If we take the logarithm of both sides

#ln{e^(1/n)} <= ln{n/(n-1)}#

Simplify using some logarithm properties

#color(blue)(1/n <= ln(n) - ln(n-1))#

This equation should be useful enough, now we just need to definitively show that it is true.

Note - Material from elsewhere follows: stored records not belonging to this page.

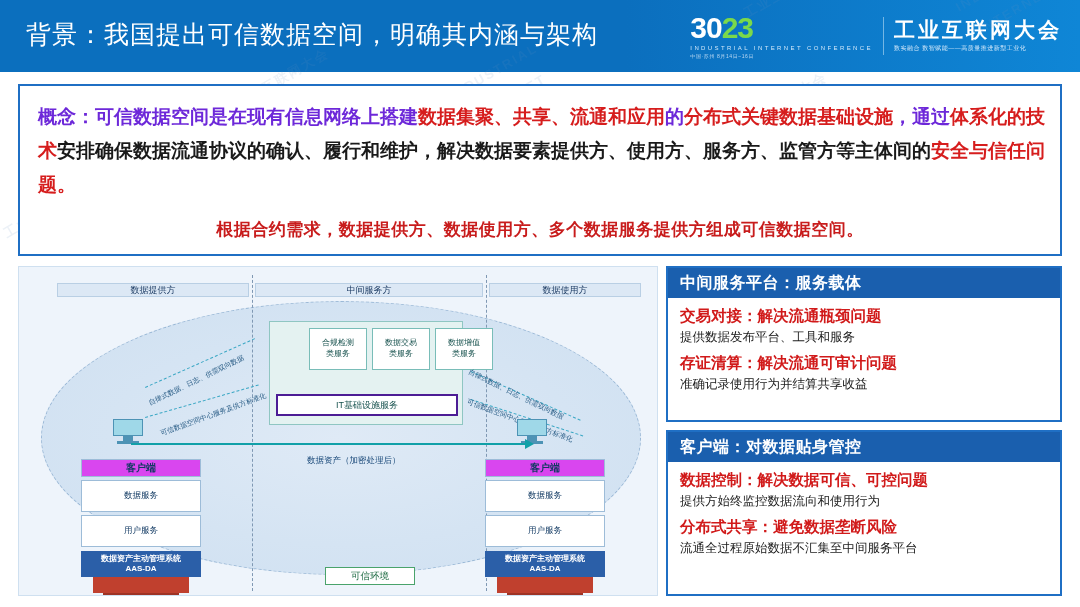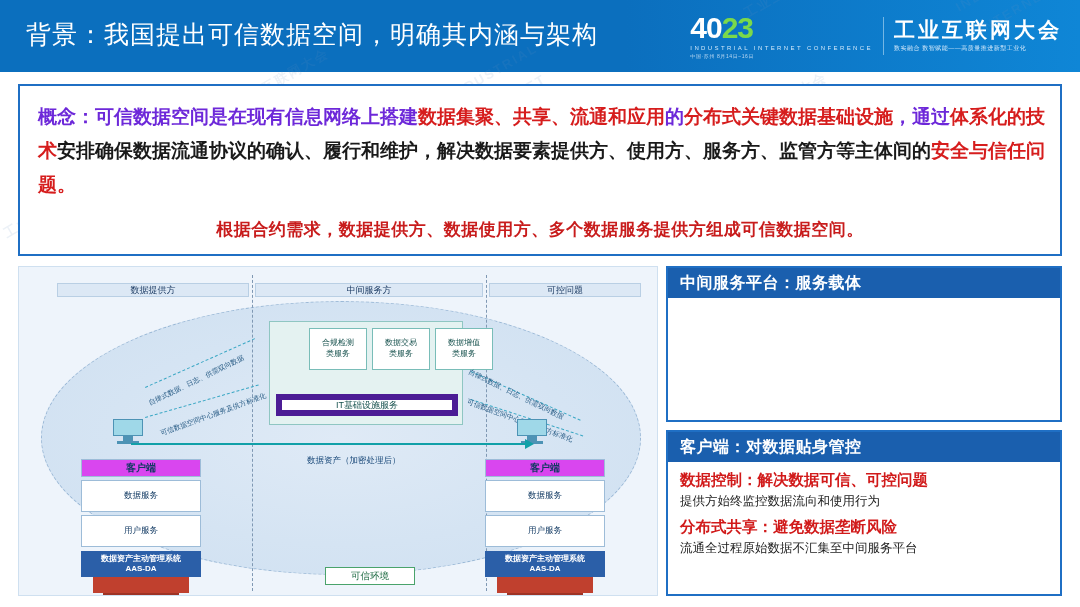--- a/index.html
+++ b/index.html
@@ -178,7 +178,7 @@
     <div class="conf-logo">
       <div>
         <div class="conf-year">
-          <span>40</span><span class="gr">23</span>
+          <span>30</span><span class="gr">23</span>
         </div>
         <div class="conf-sub">INDUSTRIAL  INTERNET  CONFERENCE</div>
         <div class="conf-sub2">中国·苏州  8月14日–16日</div>

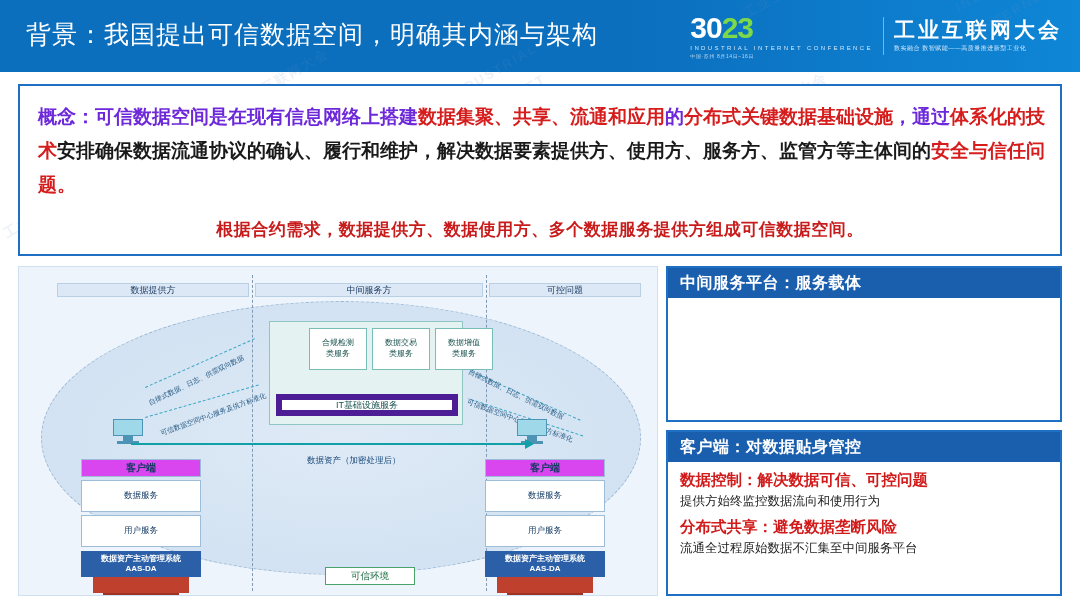--- a/index.html
+++ b/index.html
@@ -220,7 +220,7 @@
 
     <div class="lane lane1">数据提供方</div>
     <div class="lane lane2">中间服务方</div>
-    <div class="lane lane3">可控问题</div>
+    <div class="lane lane3">数据使用方</div>
 
     <div class="vline" style="left:233px;"></div>
     <div class="vline" style="left:467px;"></div>

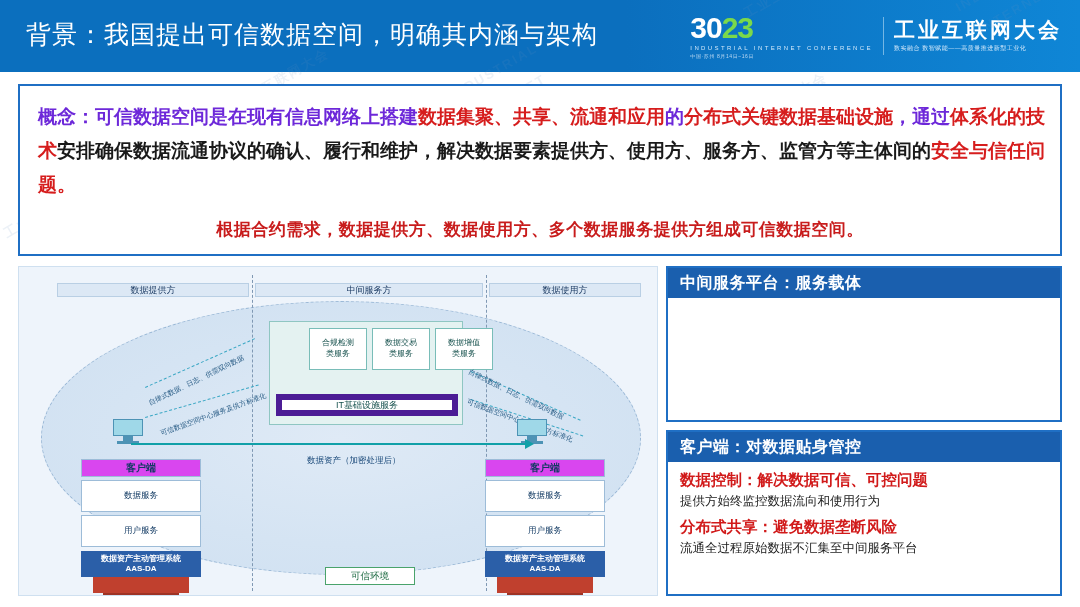--- a/index.html
+++ b/index.html
@@ -297,6 +297,16 @@
 
   <div class="panel panel1">
     <div class="panel-head">中间服务平台：服务载体</div>
+    <div class="panel-body">
+      <div class="p-title">
+        <span>交易对接：</span><span>解决流通瓶颈问题</span>
+      </div>
+      <div class="p-desc">提供数据发布平台、工具和服务</div>
+      <div class="p-title">
+        <span>存证清算：</span><span>解决流通可审计问题</span>
+      </div>
+      <div class="p-desc">准确记录使用行为并结算共享收益</div>
+    </div>
   </div>
 
   <div class="panel panel2">

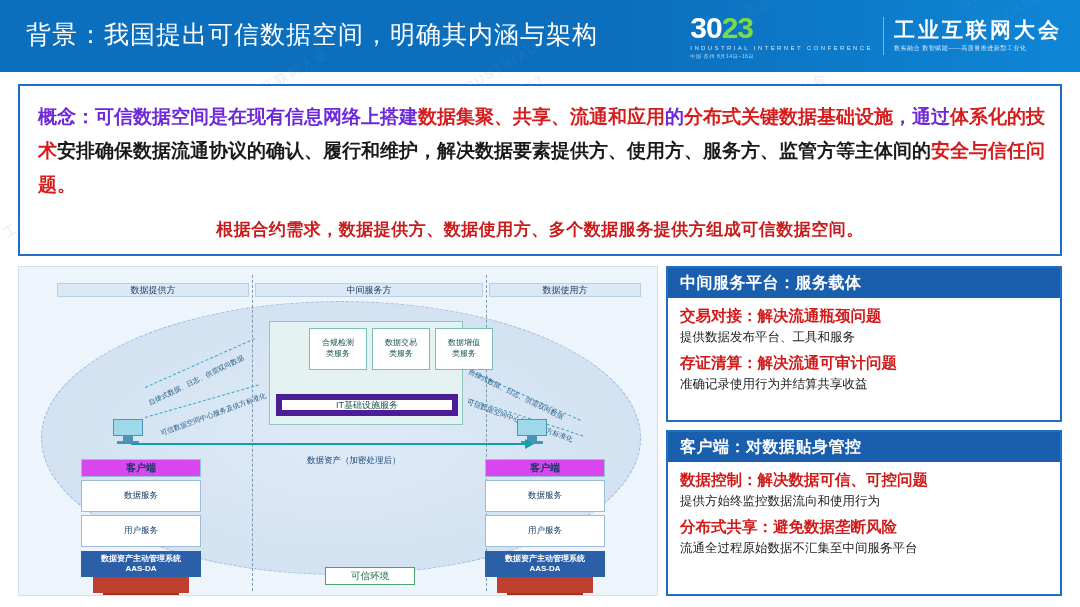--- a/index.html
+++ b/index.html
@@ -101,7 +101,7 @@
   }
   .svc-it{
     position:absolute;left:6px;bottom:8px;width:182px;height:22px;background:#ffffff;
-    border:6px solid #4c1d95;display:flex;align-items:center;justify-content:center;
+    border:2px solid #4c1d95;display:flex;align-items:center;justify-content:center;
     font-size:9px;color:#16514d;box-sizing:border-box;
   }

We know for #n >= 2# just by observation and knowledge of logarithms that

#0<1/n <= 1/2 -> "max"{1/n} = 1/2#

#ln(n) - ln(n-1) >= ln(2)->"min"{ln(n)-ln(n-1)} = ln(2)#

Clearly, #1/2 < ln(2)#.

This means #"max"{1/n} < "min"{ln(n)-ln(n-1)}#

This immediately implies that

#=>1/n < ln(n) - ln(n-1)#

which obviously satisfies

#color(blue)(1/n <= ln(n) - ln(n-1))#

which we derived from #e^(1/n) <= n/(n-1)#. Hence

#=>e^(1/n) <= n/(n-1)# is true for #n>=2#